La GAV : Frédéric Lepage sous le feu des flingueuses, troisième et avant dernière audition. 3/4
Suite de la Garde à vue de Monsieur
Frédéric Lepage
3e interrogatoire par Fanny Haquette
La GAV, Garde à vue d’un auteur par Collectif polar c’est : 4 interviews d’un même auteur par 4 flingueuses différentes.
La GAV c’est des interviews en direct, du vrai live, en conditions réelles.
Durant 2 jours nous kidnappons en quelques sorte un auteur de polar.
Nous lui demandons de nous consacrer au minimum 4h de son temps sur les deux jours que dure la Garde à Vue.

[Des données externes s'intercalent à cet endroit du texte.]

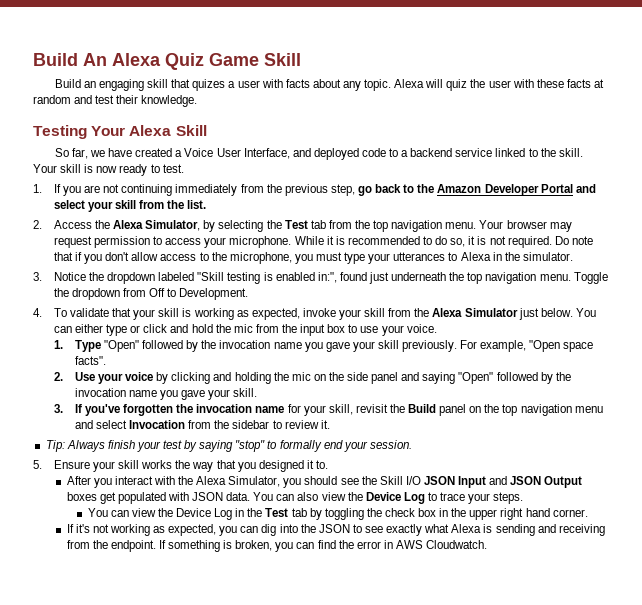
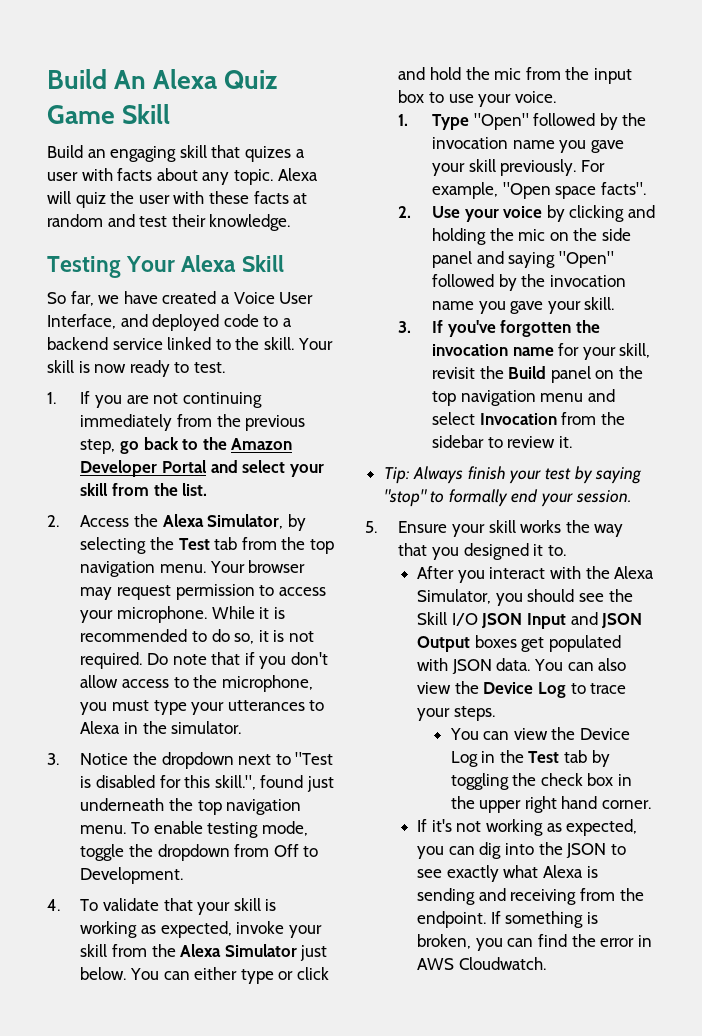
- 3. Notice the dropdown labeled "Skill testing is enabled in:", found just underneath the top navigation menu.
+ 3. Notice the dropdown next to "Test is disabled for this skill.", found just underneath the top navigation menu.
- Toggle the dropdown from Off to Development.
+ To enable testing mode, toggle the dropdown from Off to Development.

Et durant ce temps nous lui posons une série de questions en batterie auxquelles il ou elle doit répondre instantanément. Nous ne lui laissons pas le temps de réfléchir à ses réponses. C’est un échange en live. Comme sur un plateau, sur un salon. C’est pas préparé, ce que l’on recherche c’est la spontanéité. Et croyez moi au réveil ou en fin de journée, nos auteurs sont comme nous, soit pas bien réveillés soit crevés de leur journée. Et là nous les cueillons !

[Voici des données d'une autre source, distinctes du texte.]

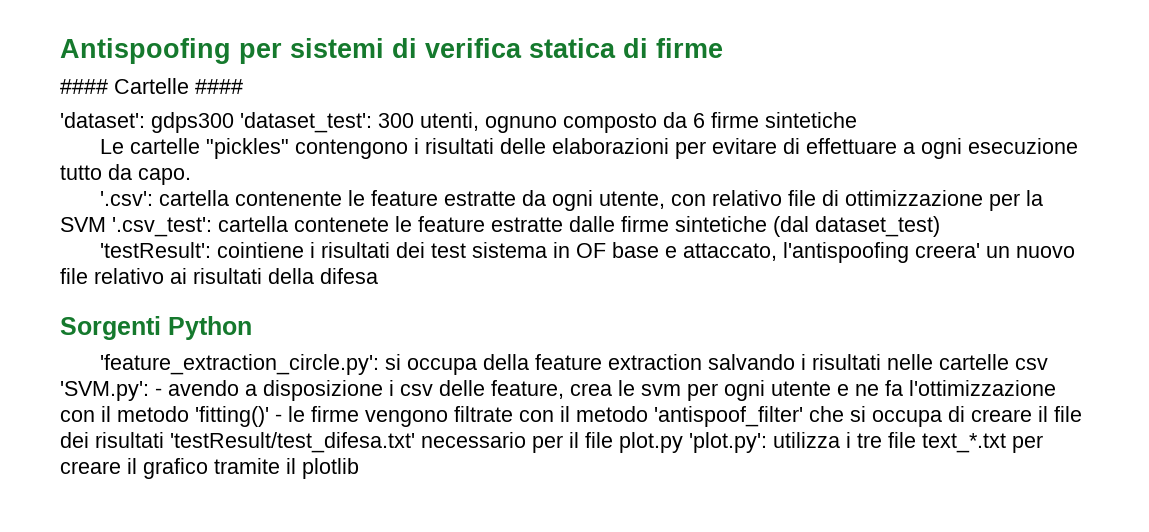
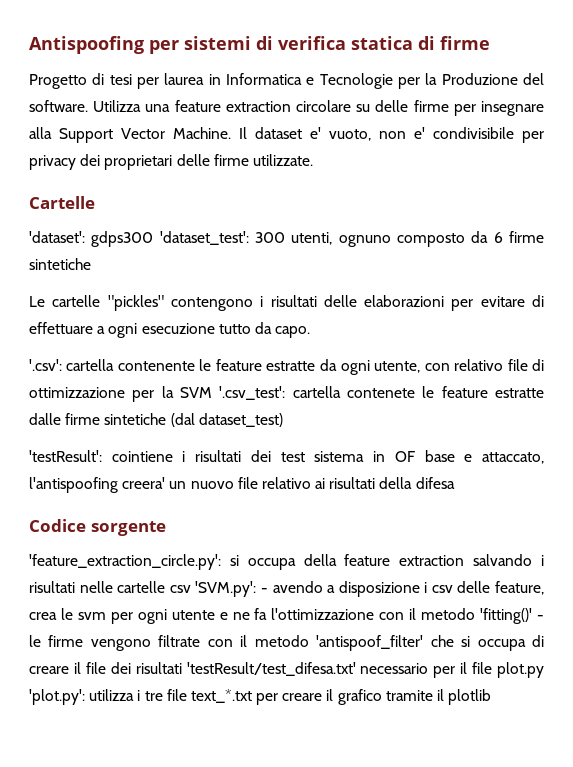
- #### Cartelle ####
+ Progetto di tesi per laurea in Informatica e Tecnologie per la Produzione del software. Utilizza una feature extraction circolare su delle firme per insegnare alla Support Vector Machine. Il dataset e' vuoto, non e' condivisibile per privacy dei proprietari delle firme utilizzate.
+ Cartelle
- Sorgenti Python
+ Codice sorgente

Nous recueillons leurs confidences.
Et c’est celles-ci que nous vous proposons en direct live. ( enfin presque juste en léger différé).
Nous allons vous proposer la retranscription de ces 4 interrogatoires sur 2 jours, 1 en matinée et un le soir entre hier matin et cet après-midi
Allez, place à la GAV de Frédéric Lepage
—————–séquence 3 ——————
09:59
Fanny : Hello, le prévenu est-il réveillé ?
Frederic : oui ; bonjour
Fanny : Super, asseyez-vous, nous allons pouvoir commencer. Attention, on vous suit toujours derrière la vitre.
Hello @Danièle Ortega-Chevalier
Dany : J’étais de perm cette nuit et il n’a pas arrêté de ronfler …
Frederic : je connais le principe
Fanny : Génial…
Frederic : les gardiens m’ont à la bonne, ils m’ont offert une double ration de soupe au lard
Fanny : Oui d’après votre dossier je vois que vous êtes un habitué. Je ne suis pas aussi gentille qu’eux !
Frederic : j’envisage de rester « en résidence »
Fanny : C’est NOUS qui décidons !
Commençons.
Frederic : ok
Fanny : J’aimerai savoir pourquoi les animaux, d’après les interrogatoires d’hier, ce thème est ressorti pour moi.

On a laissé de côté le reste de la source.